The Trump administration on Monday redesignated Cuba as a “state sponsor of terrorism” in a move that hits the communist country with new sanctions shortly before President-elect Joe Biden takes office.
Secretary of State Mike Pompeo announced the step, citing Cuba’s continued harboring of U.S. fugitives as well as its support for Venezuelan dictator Nicolas Maduro.
“Cuba’s continued support for terrorism in the Western Hemisphere must be stopped,” Pompeo said in a tweet Monday. “Today the United States is returning Cuba to the State Sponsors of Terrorism list to hold the Castro regime accountable for its malign behavior.”
Cuba’s continued support for terrorism in the Western Hemisphere must be stopped. Today the United States is returning Cuba to the State Sponsors of Terrorism list to hold the Castro regime accountable for its malign behavior.
— Secretary Pompeo (@SecPompeo) January 11, 2021
The designation is one of the latest in a series of last-minute moves that the Trump administration is making before Biden takes office on Jan. 20.
Removing Cuba from the blacklist had been one of former President Barack Obama’s main foreign policy achievements as he sought better relations with the communist island, an effort endorsed by Biden as his vice president. Ties had been essentially frozen after Fidel Castro took power in 1959.
As he has with Iran, Trump has sought to reverse many of Obama’s decisions involving Cuba. He has taken a tough line on Havana and rolled back many of the sanctions that the Obama administration had eased or lifted after the restoration of full diplomatic relations in 2015.
Since Trump took office after a campaign that attacked Obama’s moves to normalize relations with Cuba, ties have been increasingly strained.
In addition to attacking Cuba for its support of Maduro, the Trump administration has also suggested that Cuba might have been behind or allowed alleged attacks that left dozens of U.S. diplomats in Havana with brain injuries starting in late 2016.

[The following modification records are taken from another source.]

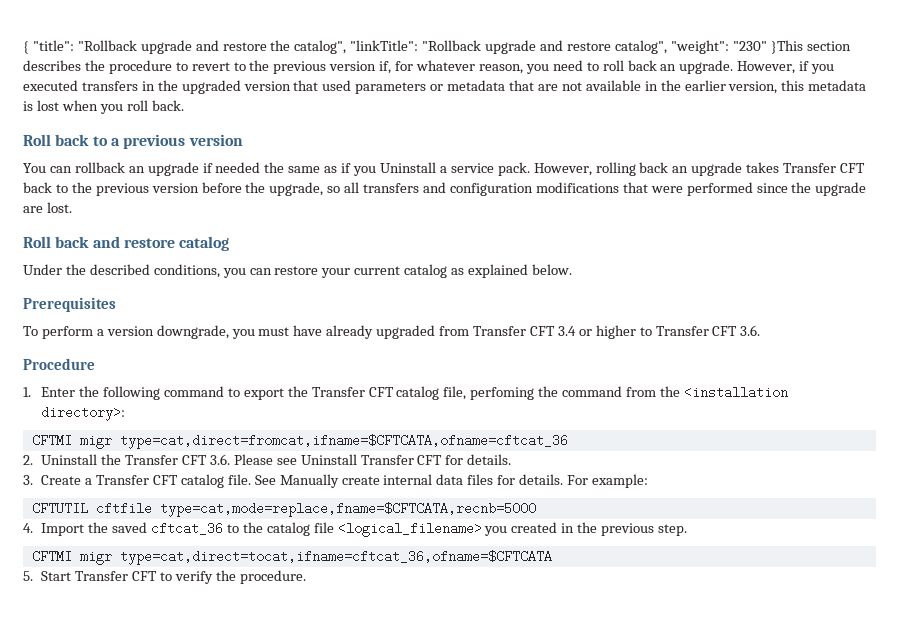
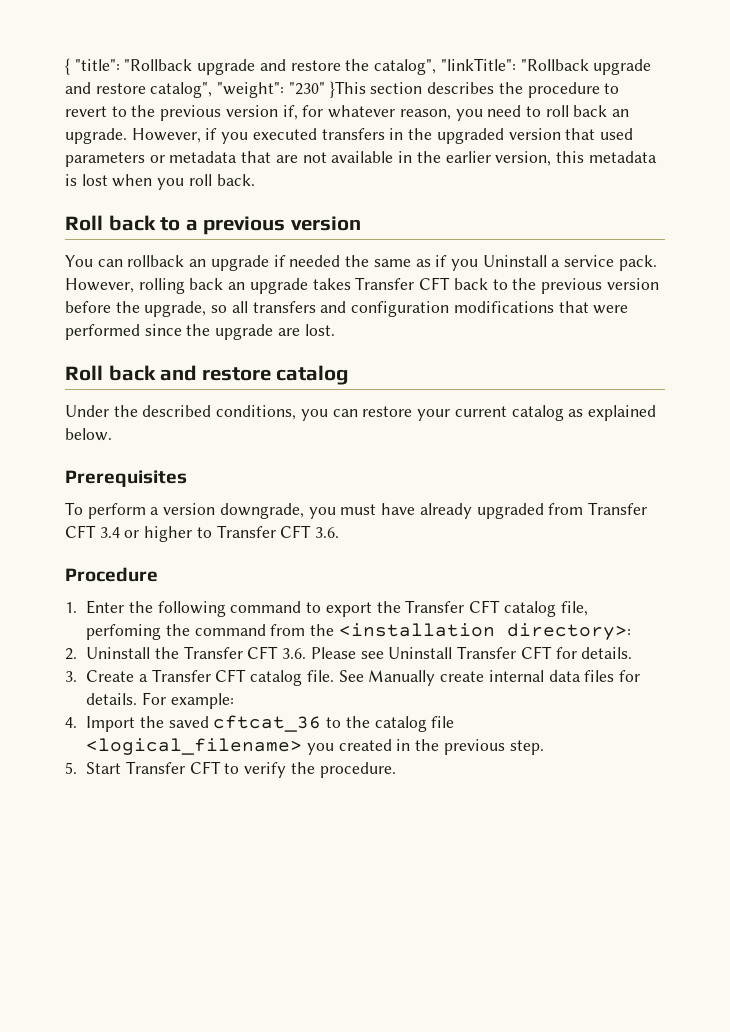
[31,434,568,449] // CFTMI migr type=cat,direct=fromcat,ifname=$CFTCATA,ofname=cftcat_36 -> (631, 631) none
[31,502,536,517] // CFTUTIL cftfile type=cat,mode=replace,fname=$CFTCATA,recnb=5000 -> (234, 701) none
[31,550,552,565] // CFTMI migr type=cat,direct=tocat,ifname=cftcat_36,ofname=$CFTCATA -> (544, 747) none

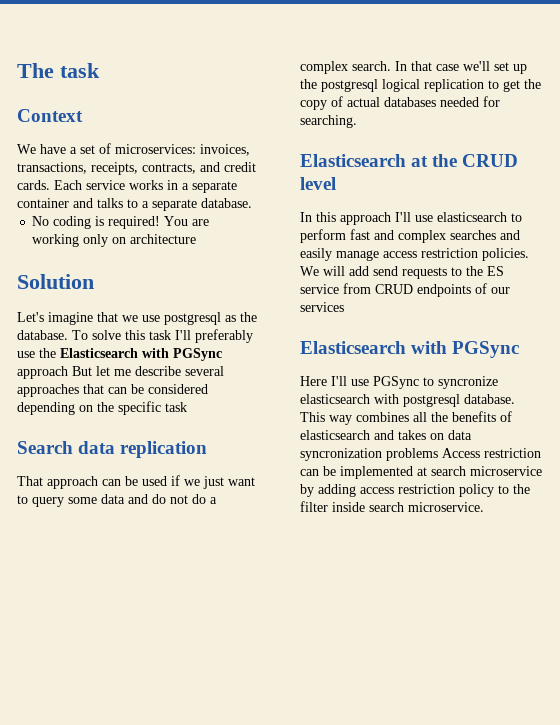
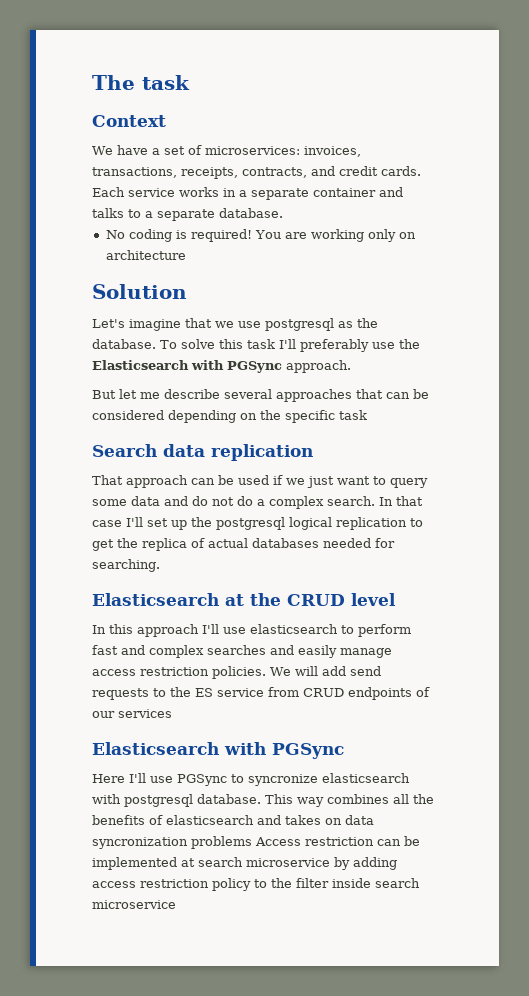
[17,366,68,379] approach -> [286,360,351,373] approach. //
[463,61,490,71] we'll -> [126,517,143,527] I'll
[300,100,327,110] copy -> [142,538,187,551] replica
[408,502,484,512] microservice. -> [92,900,176,909] microservice

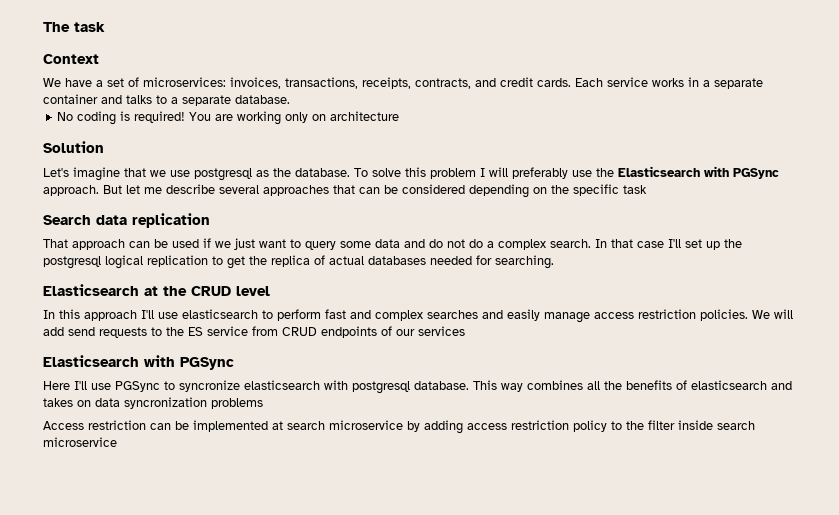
[247,339,296,349] task I'll -> [430,167,508,179] problem I will
(351, 366) // -> (99, 190) none
(252, 842) none -> (263, 403) //

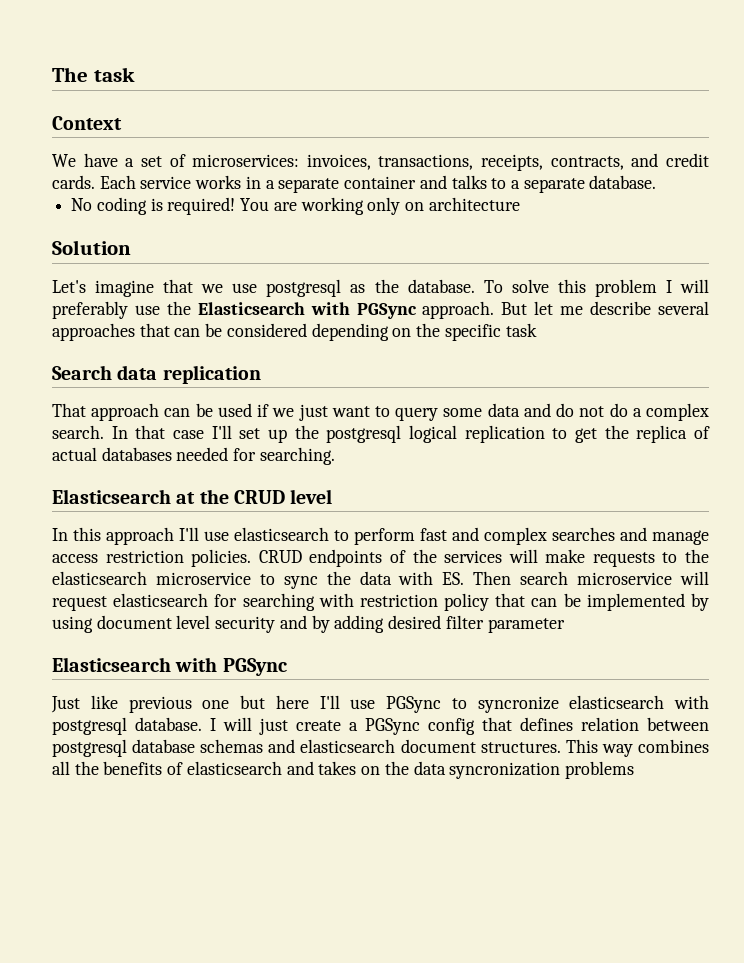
[507,309,540,321] easily -> (647, 534) none
[752,309,793,319] [43,326,465,338] [43,355,234,370] [43,381,70,390] We will add send requests to the ES service from CRUD endpoints of our services // Elasticsearch with PGSync // Here -> [258,549,709,567] [52,571,709,589] [52,593,709,611] [52,615,565,633] [52,657,287,676] [51,695,309,713] CRUD endpoints of the services will make requests to the elasticsearch microservice to sync the data with ES. Then search microservice will request elasticsearch for searching with restriction policy that can be implemented by using document level security and by adding desired filter parameter // Elasticsearch with PGSync // Just like previous one but here
(469, 385) none -> [210,717,709,735] [52,739,561,757] I will just create a PGSync config that defines relation between postgresql database schemas and elasticsearch document structures.
(91, 403) none -> [384,761,409,775] the
[43,420,755,434] [43,437,117,447] // Access restriction can be implemented at search microservice by adding access restriction policy to the filter inside search microservice -> (634, 770) none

The Trump administration has pursued a tough policy toward Cuba, steadily increasing restrictions on flights, trade and financial transactions between the U.S. and the communist island.
The latest sanctions reinstated by the Trump administration include major restrictions that will bar most travel from the U.S. to Cuba and transfer of money between the two countries, a significant source of income for Cubans who have relatives in the United States.
Obama’s removal of Cuba from the “state sponsors of terrorism” list had been a major target of Trump, Pompeo and others in the current administration.
Former National Security Advisor John Bolton had been a leading advocate of restoring the sanctions.